Control messages in Apache Kafka

Versions: Apache Kafka 2.4.0

During my last exploration of logs compaction, I found a method called isControlBatch. At the time, I only had a rough idea about this category of batches and that's the reason why I decided to learn a little bit more about them.

New ebook 🔥

Learn 84 ways to solve common data engineering problems with cloud services.

👉 I want my Early Access edition

In this blog post I will analyze the control messages from 2 perspectives, the reader's and writer's. And it's another important post that can help to understand what happens with the transactions in Apache Kafka.

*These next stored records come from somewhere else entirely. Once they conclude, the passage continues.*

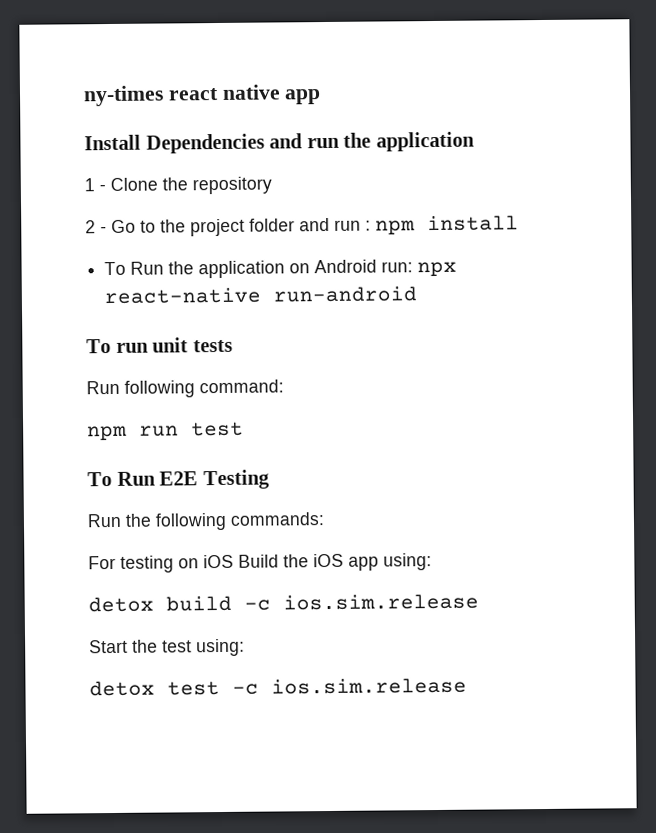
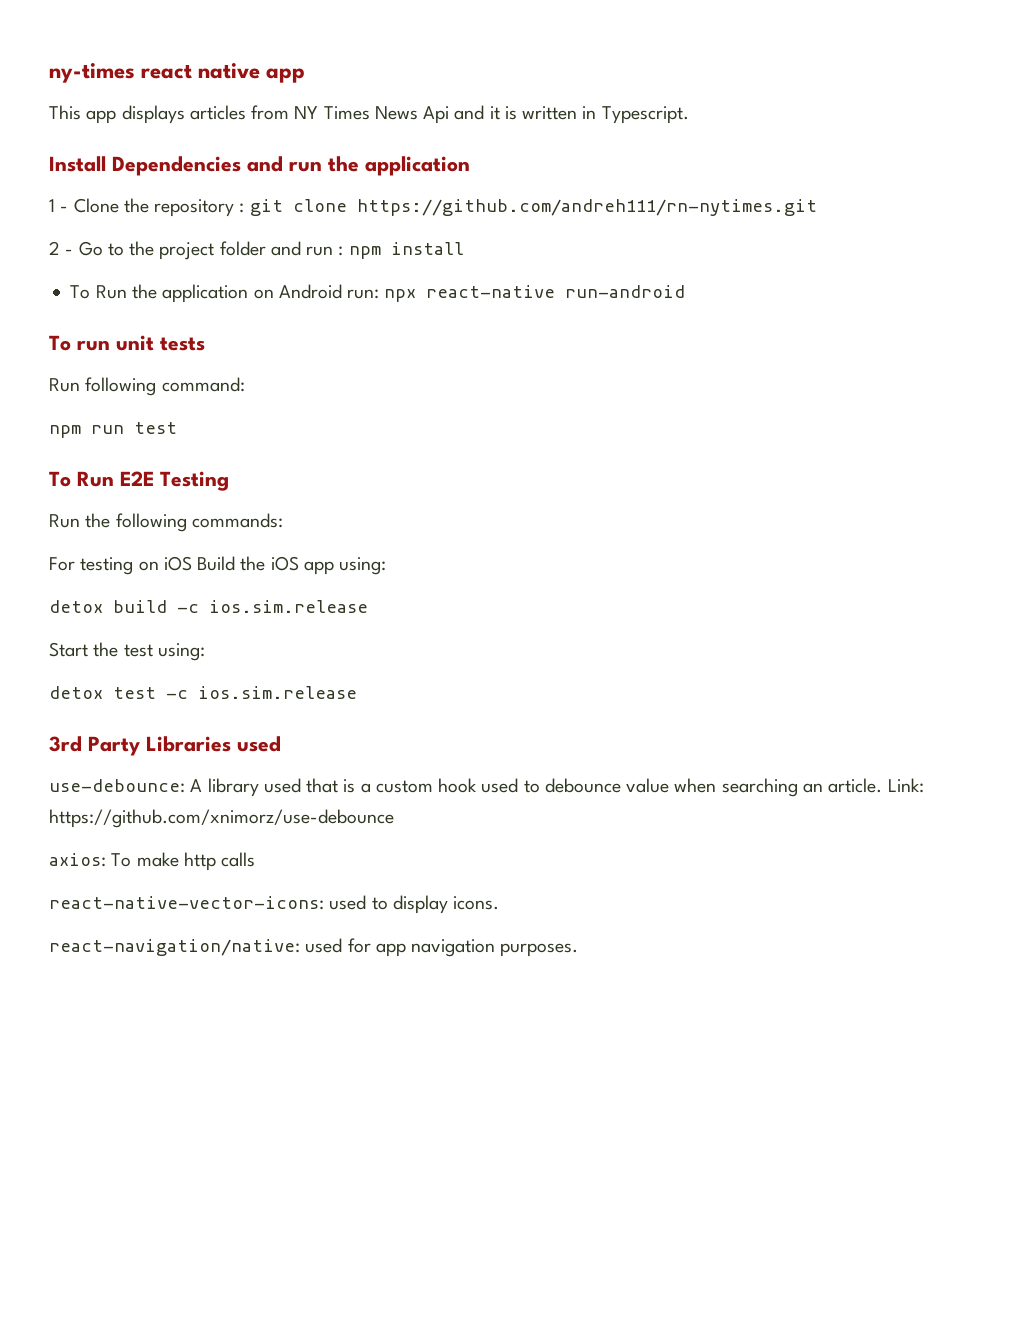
+ This app displays articles from NY Times News Api and it is written in Typescript.
- 1 - Clone the repository
+ 1 - Clone the repository : git clone https://github.com/andreh111/rn-nytimes.git
+ 3rd Party Libraries used
+ use-debounce: A library used that is a custom hook used to debounce value when searching an article. Link: https://github.com/xnimorz/use-debounce
+ axios: To make http calls
+ react-native-vector-icons: used to display icons.
+ react-navigation/native: used for app navigation purposes.

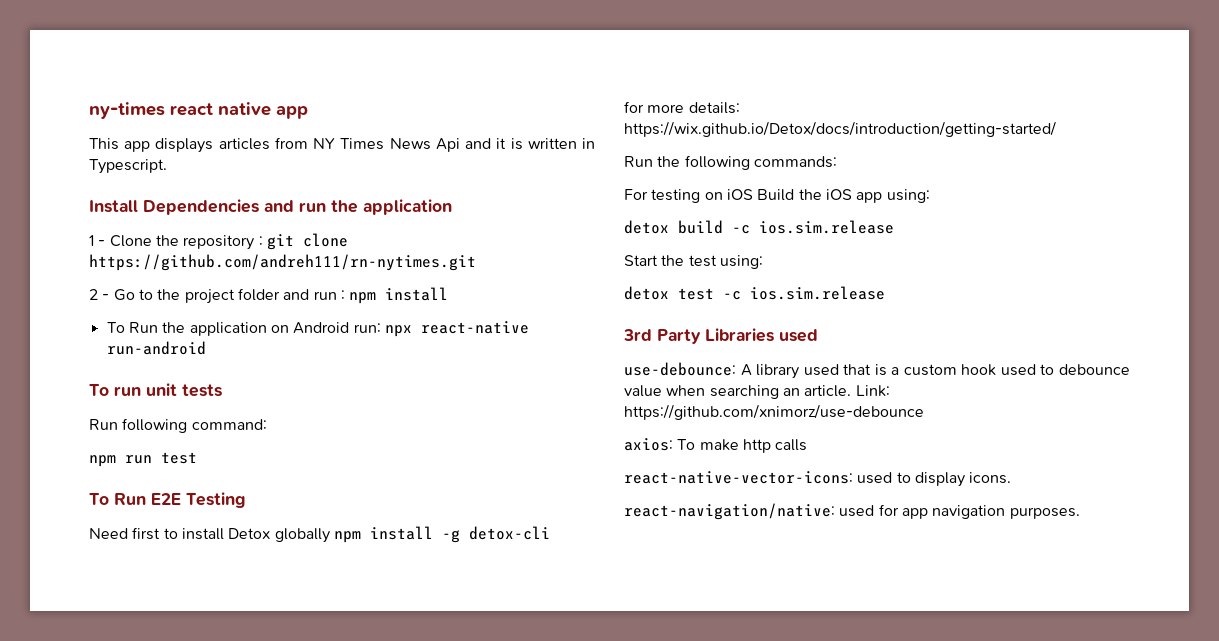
+ Need first to install Detox globally npm install -g detox-cli
+ for more details: https://wix.github.io/Detox/docs/introduction/getting-started/

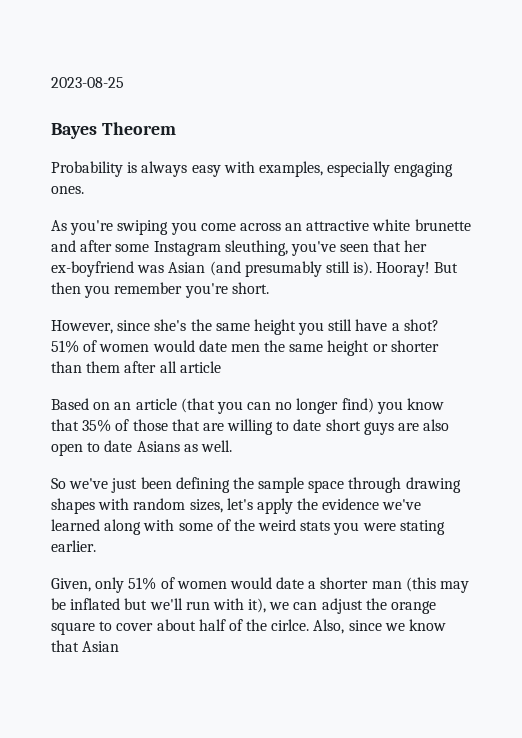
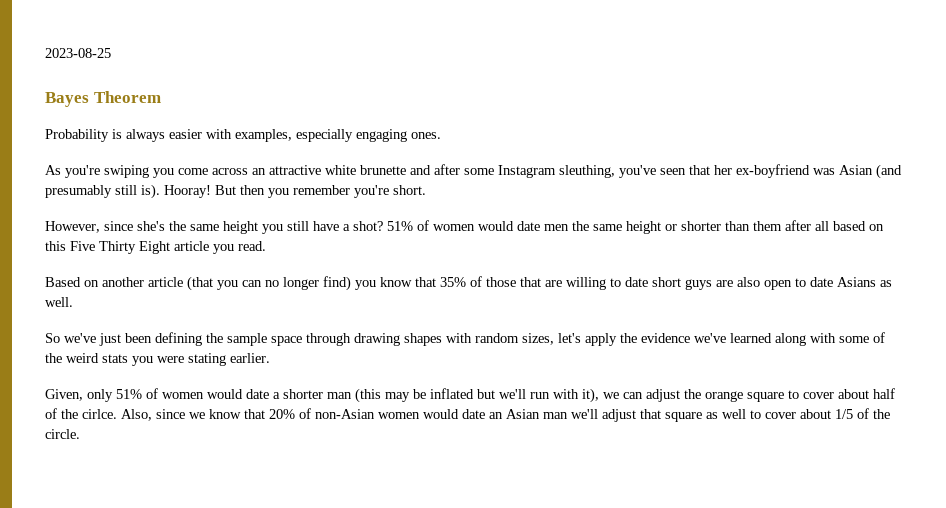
- Probability is always easy with examples, especially engaging ones.
+ Probability is always easier with examples, especially engaging ones.
- 51% of women would date men the same height or shorter than them after all article
+ 51% of women would date men the same height or shorter than them after all based on this Five Thirty Eight article you read.
- Based on an article (that you can no longer find) you know that 35% of those that are willing to date short guys are also open to date Asians as well.
+ Based on another article (that you can no longer find) you know that 35% of those that are willing to date short guys are also open to date Asians as well.
- Also, since we know that Asian
+ Also, since we know that 20% of non-Asian women would date an Asian man we'll adjust that square as well to cover about 1/5 of the circle.

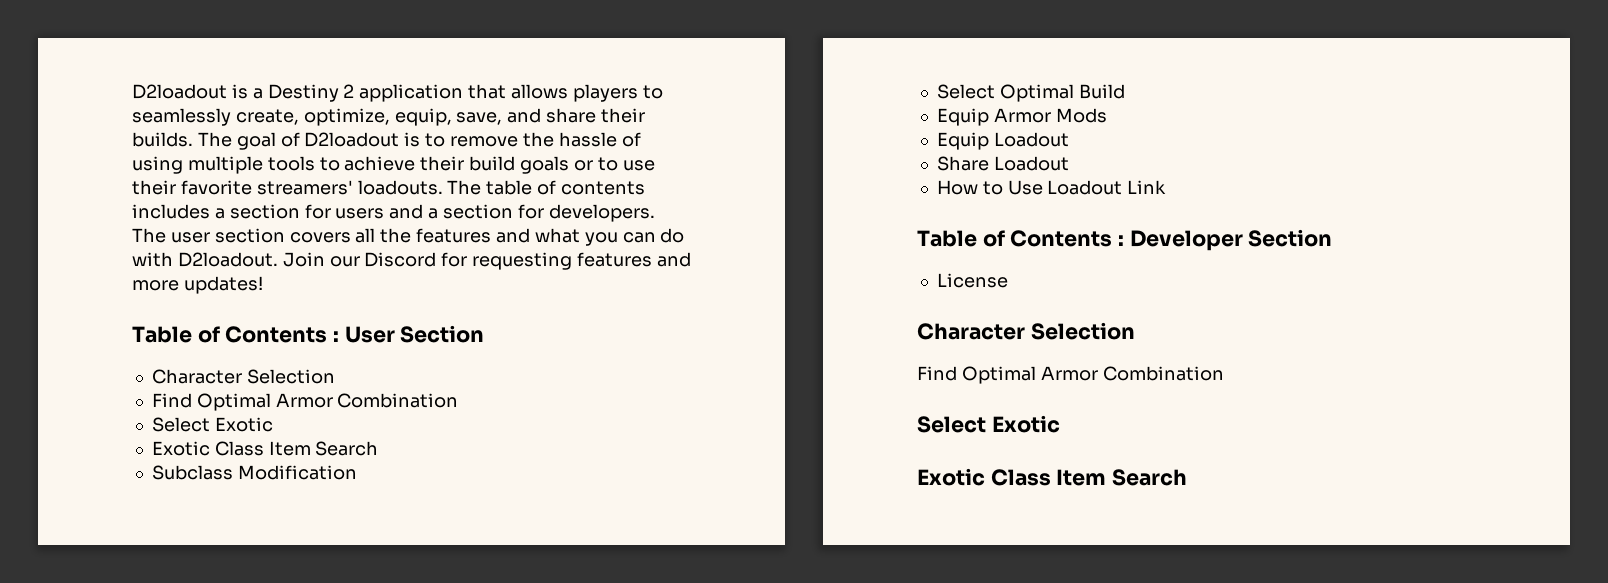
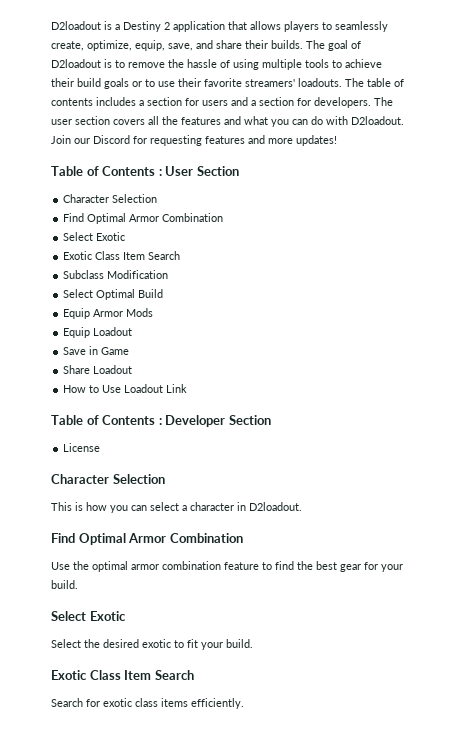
+ Save in Game
  License
  Character Selection
+ This is how you can select a character in D2loadout.
  Find Optimal Armor Combination
+ Use the optimal armor combination feature to find the best gear for your build.
  Select Exotic
+ Select the desired exotic to fit your build.
  Exotic Class Item Search
+ Search for exotic class items efficiently.

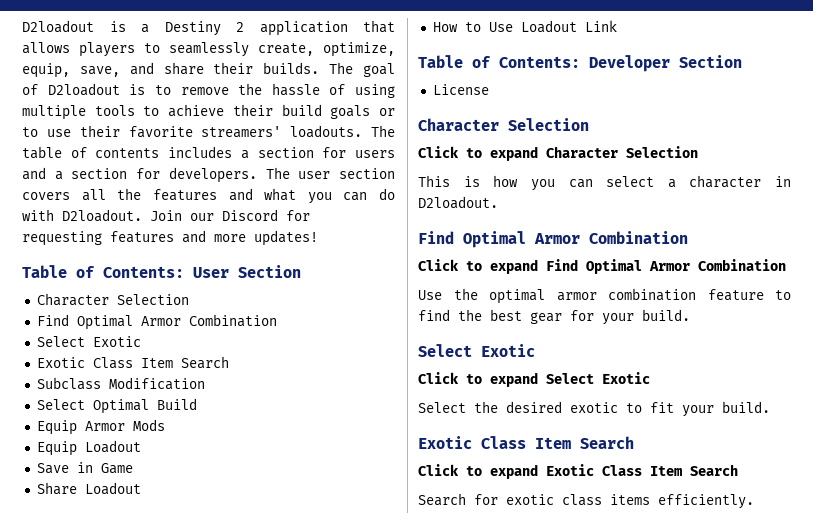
- Table of Contents : User Section
+ Table of Contents: User Section
- Table of Contents : Developer Section
+ Table of Contents: Developer Section
+ Click to expand Character Selection
+ Click to expand Find Optimal Armor Combination
+ Click to expand Select Exotic
+ Click to expand Exotic Class Item Search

Maybe next time I will be able to write a full post about it?

Control messages and readers

A control message is a technical record written to the user topic and processed by the user's consumer. But despite these similarities with classical "data" records, it's never exposed to the client.

In the following schema you can see what happens when you call KafkaConsumer's poll method. At some point, the call goes to the instance of Fetcher class that is responsible for filtering out the control messages:

In the code, the control messages are skipped in the nextFetchedRecord() method. At the beginning, the fetching process goes to the next written batch of records:

        private Record nextFetchedRecord() {
            while (true) {
                if (records == null || !records.hasNext()) {
// ...
                    currentBatch = batches.next();
// ...
                   records = currentBatch.streamingIterator(decompressionBufferSupplier);
                }

At the end of this method you can see that a new set of records is created. At the next iteration in this while loop, the fetcher goes to the else statement that returns the record of the processed batch only when the batch itself is not a control message:

                } else {
                    Record record = records.next();
                    // skip any records out of range
                    if (record.offset() >= nextFetchOffset) {
                        // we only do validation when the message should not be skipped.
                        maybeEnsureValid(record);

                        // control records are not returned to the user
                        if (!currentBatch.isControlBatch()) {
                            return record;
                        } else {
                            // Increment the next fetch offset when we skip a control batch.
                            nextFetchOffset = record.offset() + 1;
                        }
                    }
                }

That way the control messages, even though they're written alongside the "data" records, are not returned to the consumer. Control messages are also related to the records visibility within a transaction, and more exactly to the filtering of records written by an aborted transaction, but it will be the topic of one of the next blog posts.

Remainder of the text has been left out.